_What is required_
Skip the pictures. Output only the lines below starting at the line with "row CBHU8773101: 81" and ending at the line with "row order: Container", both ends included, exactly as they are.

Content starts

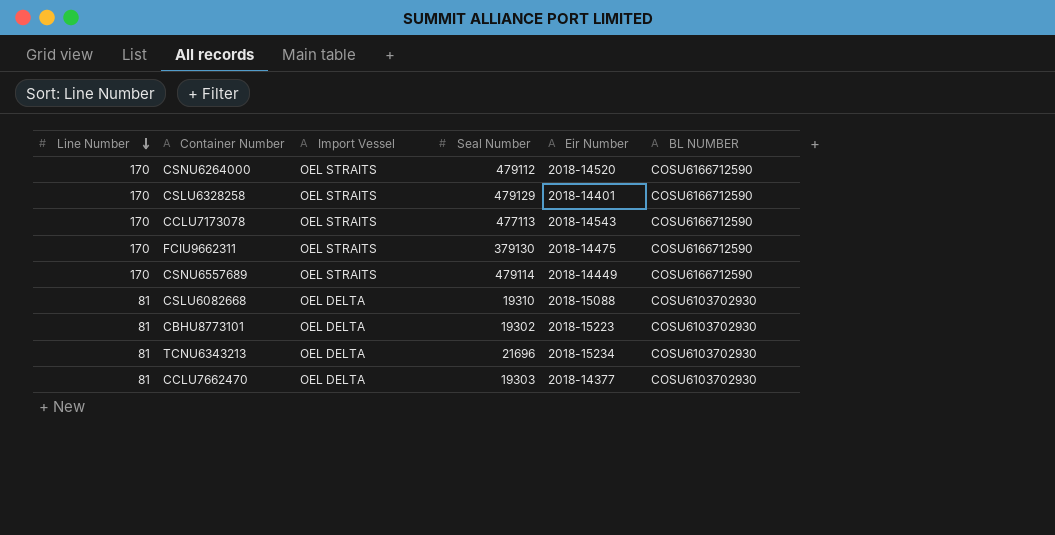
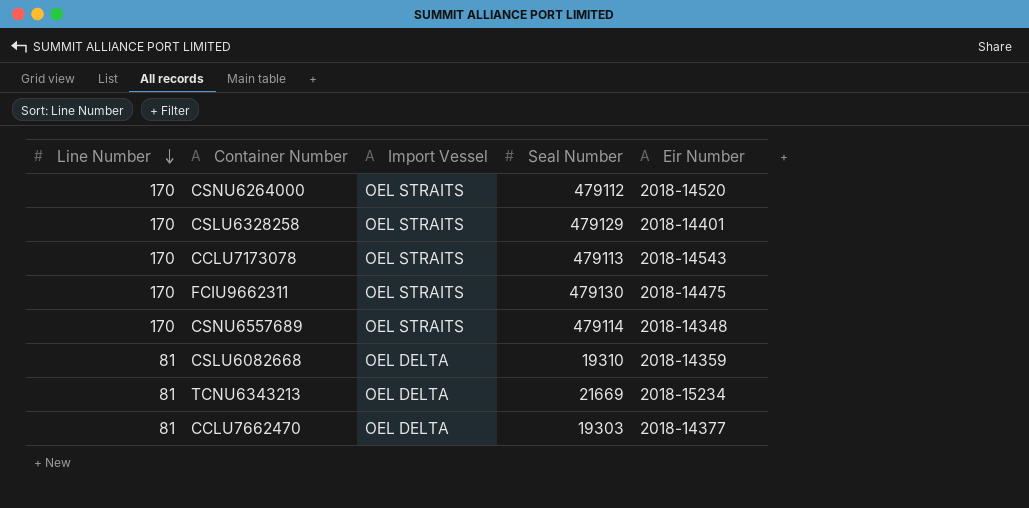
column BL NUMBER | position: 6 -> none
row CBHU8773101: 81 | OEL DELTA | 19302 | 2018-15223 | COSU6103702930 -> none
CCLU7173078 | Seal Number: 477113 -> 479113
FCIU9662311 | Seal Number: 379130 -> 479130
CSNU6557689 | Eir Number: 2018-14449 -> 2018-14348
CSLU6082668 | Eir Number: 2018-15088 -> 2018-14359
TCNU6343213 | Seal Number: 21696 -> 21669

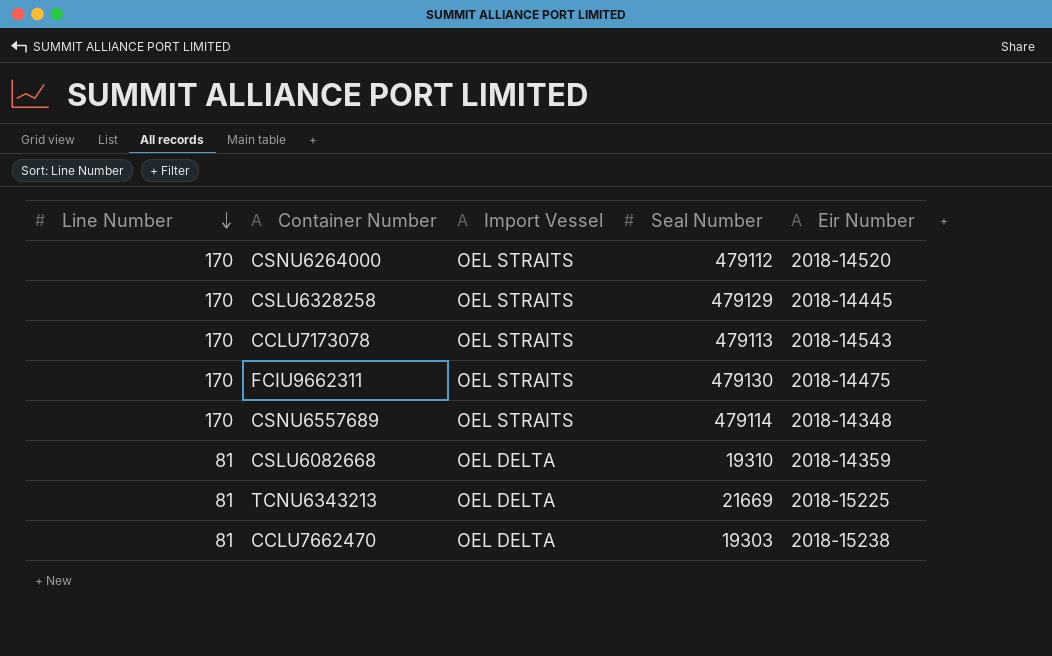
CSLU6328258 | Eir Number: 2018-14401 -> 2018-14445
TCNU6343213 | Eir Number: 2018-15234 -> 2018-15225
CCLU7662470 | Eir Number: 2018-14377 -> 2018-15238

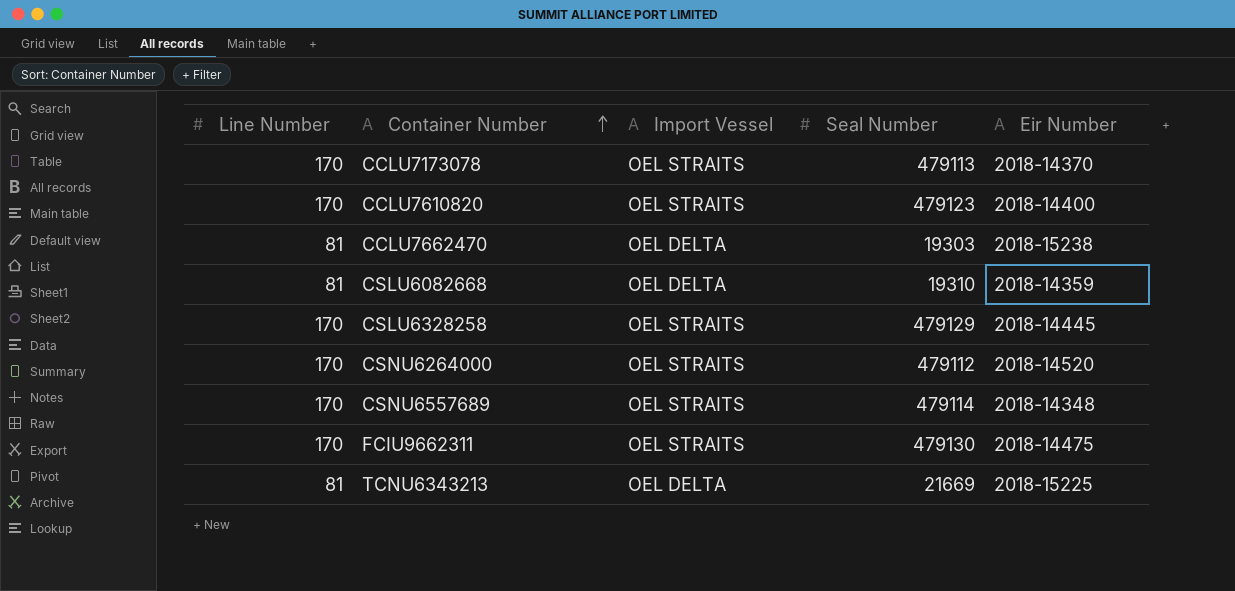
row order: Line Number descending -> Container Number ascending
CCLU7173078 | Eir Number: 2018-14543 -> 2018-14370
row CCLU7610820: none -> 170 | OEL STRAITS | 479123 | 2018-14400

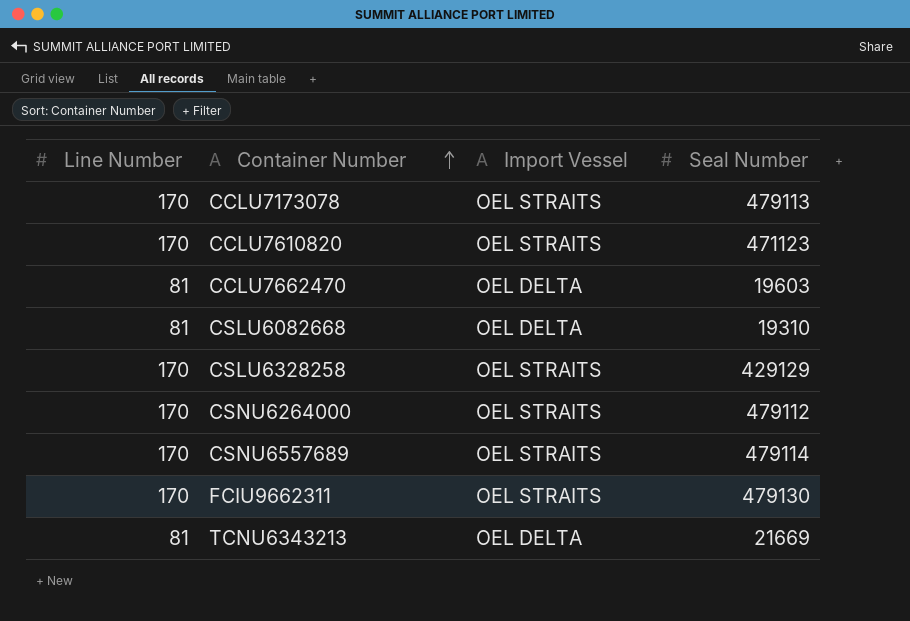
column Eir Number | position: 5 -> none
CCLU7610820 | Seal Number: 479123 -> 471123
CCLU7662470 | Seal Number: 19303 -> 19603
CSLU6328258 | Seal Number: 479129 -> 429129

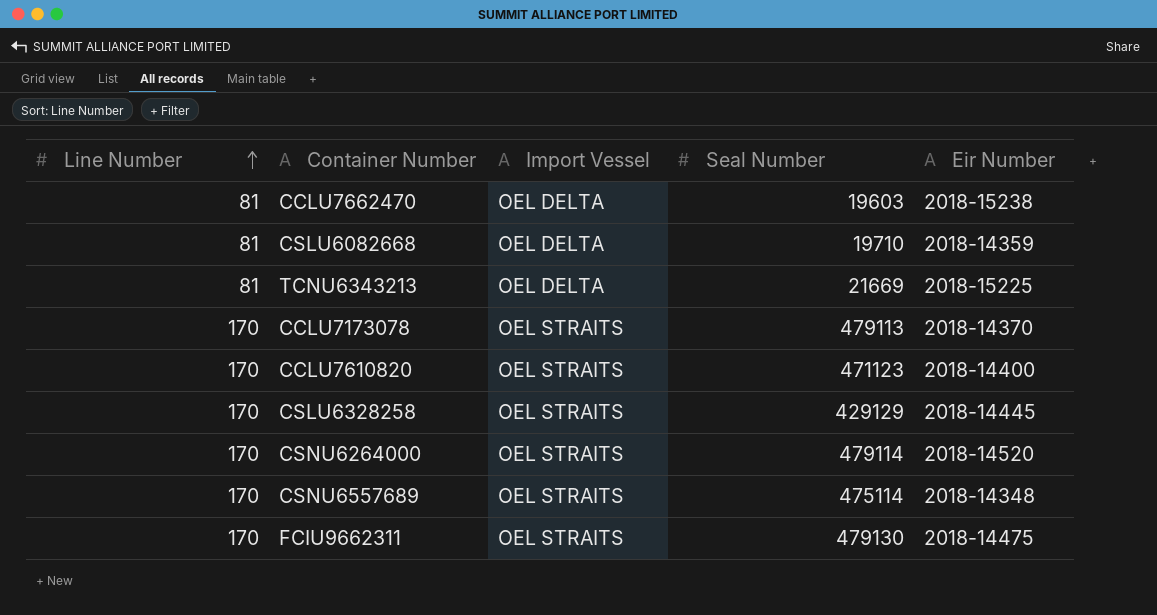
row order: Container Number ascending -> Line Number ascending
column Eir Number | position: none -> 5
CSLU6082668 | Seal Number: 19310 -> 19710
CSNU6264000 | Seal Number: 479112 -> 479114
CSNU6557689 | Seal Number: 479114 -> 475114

Content ends

_Task answer_
row CBHU8773101: 81 | OEL DELTA | 19302 | 2018-15223 | COSU6103702930 -> none
CCLU7173078 | Seal Number: 477113 -> 479113
FCIU9662311 | Seal Number: 379130 -> 479130
CSNU6557689 | Eir Number: 2018-14449 -> 2018-14348
CSLU6082668 | Eir Number: 2018-15088 -> 2018-14359
TCNU6343213 | Seal Number: 21696 -> 21669

CSLU6328258 | Eir Number: 2018-14401 -> 2018-14445
TCNU6343213 | Eir Number: 2018-15234 -> 2018-15225
CCLU7662470 | Eir Number: 2018-14377 -> 2018-15238

row order: Line Number descending -> Container Number ascending
CCLU7173078 | Eir Number: 2018-14543 -> 2018-14370
row CCLU7610820: none -> 170 | OEL STRAITS | 479123 | 2018-14400

column Eir Number | position: 5 -> none
CCLU7610820 | Seal Number: 479123 -> 471123
CCLU7662470 | Seal Number: 19303 -> 19603
CSLU6328258 | Seal Number: 479129 -> 429129

row order: Container Number ascending -> Line Number ascending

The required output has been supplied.